Who extracts value: A handful of HFT firms. Studies show just a few firms win over 80% of latency arbitrage races.

Who loses value: Pension funds, mutual funds, retail investors, and anyone who provides liquidity or trades at market prices. The cost is invisible—embedded in wider bid-ask spreads.

How it's hidden/justified: Proponents claim HFT "provides liquidity" and "aids price discovery." The extraction is invisible to individual traders because each instance is tiny (half a price tick), but aggregates massively.

How to measure it:

  • $5 billion/year globally in equity markets alone from latency arbitrage (FCA/Quarterly Journal of Economics study, Aquilina et al.)
  • Latency races account for ~20% of total trading volume in liquid equity markets
  • Eliminating latency arbitrage would reduce bid-ask spreads by ~17%
  • The effective "tax" is 0.42–0.5 basis points on all trading volume

Detection indicators: Concentration of profits in speed infrastructure firms; bid-ask spread wider than fundamental information flow requires; flash crashes where liquidity evaporates precisely when needed most (2010 Flash Crash).

Sources:


2. Predatory Lending & Wealth Stripping (Debt Extraction)

How it works: Payday lenders, vehicle title lenders, and subprime mortgage originators concentrate in communities that have been systematically excluded from mainstream banking through historical redlining. They offer high-cost credit (triple-digit APRs) with coercive repayment mechanisms, creating cycles of repeat borrowing that strip wealth from borrowers.

Who extracts value: Payday lending corporations, subprime mortgage originators, secondary market securitizers who package and sell these debts.

Who loses value: Disproportionately Black, Latino, and Indigenous communities.
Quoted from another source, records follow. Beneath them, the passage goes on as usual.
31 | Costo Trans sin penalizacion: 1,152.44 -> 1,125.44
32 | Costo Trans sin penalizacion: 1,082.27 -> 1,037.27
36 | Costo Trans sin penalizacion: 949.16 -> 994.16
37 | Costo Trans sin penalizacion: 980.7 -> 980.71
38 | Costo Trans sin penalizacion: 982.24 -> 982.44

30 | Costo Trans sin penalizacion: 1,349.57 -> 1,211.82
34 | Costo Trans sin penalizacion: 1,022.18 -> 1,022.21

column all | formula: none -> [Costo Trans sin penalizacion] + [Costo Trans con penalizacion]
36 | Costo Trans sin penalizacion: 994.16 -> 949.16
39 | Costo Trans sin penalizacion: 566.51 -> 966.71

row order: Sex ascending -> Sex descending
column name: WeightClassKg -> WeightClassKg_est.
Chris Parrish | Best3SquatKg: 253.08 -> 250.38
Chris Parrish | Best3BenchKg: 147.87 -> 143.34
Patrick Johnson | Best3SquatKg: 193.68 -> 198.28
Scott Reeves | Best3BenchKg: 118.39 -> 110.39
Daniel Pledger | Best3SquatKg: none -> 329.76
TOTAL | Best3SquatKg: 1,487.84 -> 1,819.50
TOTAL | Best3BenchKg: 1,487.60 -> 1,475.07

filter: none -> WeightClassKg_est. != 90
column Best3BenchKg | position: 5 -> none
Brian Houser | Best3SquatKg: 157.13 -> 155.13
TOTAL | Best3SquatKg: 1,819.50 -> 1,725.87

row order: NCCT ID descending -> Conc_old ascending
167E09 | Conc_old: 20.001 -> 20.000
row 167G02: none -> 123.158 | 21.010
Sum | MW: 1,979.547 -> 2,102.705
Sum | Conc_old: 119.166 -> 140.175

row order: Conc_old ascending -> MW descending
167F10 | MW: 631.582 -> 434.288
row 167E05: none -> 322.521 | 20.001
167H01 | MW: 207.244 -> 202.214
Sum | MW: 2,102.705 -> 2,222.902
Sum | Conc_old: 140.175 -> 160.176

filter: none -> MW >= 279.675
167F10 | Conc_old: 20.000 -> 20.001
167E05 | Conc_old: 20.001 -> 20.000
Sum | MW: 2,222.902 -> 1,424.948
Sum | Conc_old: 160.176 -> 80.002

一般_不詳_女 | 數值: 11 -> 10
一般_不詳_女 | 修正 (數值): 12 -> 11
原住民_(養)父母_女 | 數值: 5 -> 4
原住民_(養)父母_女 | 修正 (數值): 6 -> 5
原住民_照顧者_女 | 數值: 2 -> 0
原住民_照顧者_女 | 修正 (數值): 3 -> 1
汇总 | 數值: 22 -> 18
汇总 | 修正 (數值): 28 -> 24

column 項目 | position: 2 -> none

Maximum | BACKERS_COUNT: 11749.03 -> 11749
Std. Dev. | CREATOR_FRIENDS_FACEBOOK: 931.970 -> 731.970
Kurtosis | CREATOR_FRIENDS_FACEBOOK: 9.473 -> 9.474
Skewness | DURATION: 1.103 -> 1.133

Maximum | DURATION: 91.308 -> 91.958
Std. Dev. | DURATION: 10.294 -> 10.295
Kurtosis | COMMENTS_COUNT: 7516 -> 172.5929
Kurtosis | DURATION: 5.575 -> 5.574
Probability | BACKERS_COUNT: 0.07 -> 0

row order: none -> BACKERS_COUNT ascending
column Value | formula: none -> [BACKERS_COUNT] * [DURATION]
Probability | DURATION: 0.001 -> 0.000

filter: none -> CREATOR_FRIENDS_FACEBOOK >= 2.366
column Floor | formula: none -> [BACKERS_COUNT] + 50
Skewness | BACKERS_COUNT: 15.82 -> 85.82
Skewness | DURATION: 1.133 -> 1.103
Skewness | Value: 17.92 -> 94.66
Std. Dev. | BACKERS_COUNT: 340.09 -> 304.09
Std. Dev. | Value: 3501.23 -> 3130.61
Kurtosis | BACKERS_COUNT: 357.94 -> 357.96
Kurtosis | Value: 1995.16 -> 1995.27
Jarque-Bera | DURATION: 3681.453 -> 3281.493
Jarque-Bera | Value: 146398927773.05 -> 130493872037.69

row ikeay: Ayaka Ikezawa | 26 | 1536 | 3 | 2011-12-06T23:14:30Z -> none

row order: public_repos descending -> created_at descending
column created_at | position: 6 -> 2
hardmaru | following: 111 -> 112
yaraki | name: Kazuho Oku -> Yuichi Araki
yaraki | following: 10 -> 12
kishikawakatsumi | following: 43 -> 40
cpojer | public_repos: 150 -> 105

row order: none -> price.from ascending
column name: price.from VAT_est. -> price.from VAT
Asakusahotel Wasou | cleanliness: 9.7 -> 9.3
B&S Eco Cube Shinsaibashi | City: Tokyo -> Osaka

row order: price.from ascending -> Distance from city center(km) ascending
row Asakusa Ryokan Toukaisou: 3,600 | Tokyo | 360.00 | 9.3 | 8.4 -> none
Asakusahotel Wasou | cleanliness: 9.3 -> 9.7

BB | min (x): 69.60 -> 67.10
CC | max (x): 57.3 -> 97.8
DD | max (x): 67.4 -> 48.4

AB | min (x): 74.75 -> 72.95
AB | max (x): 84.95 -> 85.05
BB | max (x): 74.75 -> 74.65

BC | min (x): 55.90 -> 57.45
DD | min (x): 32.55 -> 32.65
The 2008 crisis: median household wealth dropped 53% for Black households, 66% for Latino households vs. 16% for white households—driven primarily by predatory mortgage lending and foreclosure.

How it's hidden/justified: Justified as "financial inclusion" and "serving the underbanked." The structural precondition—banking deserts created by decades of redlining and disinvestment—is treated as a natural market condition rather than a policy choice.

How to measure it:

  • Payday lenders are 2.4× more concentrated in Black and Latino neighborhoods (controlling for income)
  • A typical $375 payday loan incurs $520 in fees through repeat borrowing cycles
  • 17% of Black and 14% of Latino households are unbanked (vs. 3% white)
  • Underserved households spent an estimated $189 billion/year in fees and interest on exploitative financial products (pre-pandemic estimate)
  • In Atlanta, white household net worth is 46× that of Black households

Detection indicators: Concentration of non-bank lending in specific zip codes; absence of FDIC-insured institutions in same areas; loan products with APRs above 36%; repeat borrowing rates above 60%; wealth gap widening in communities with high payday lender density.

Sources:


3. Supply Chain Value Capture (Labor & Resource Extraction)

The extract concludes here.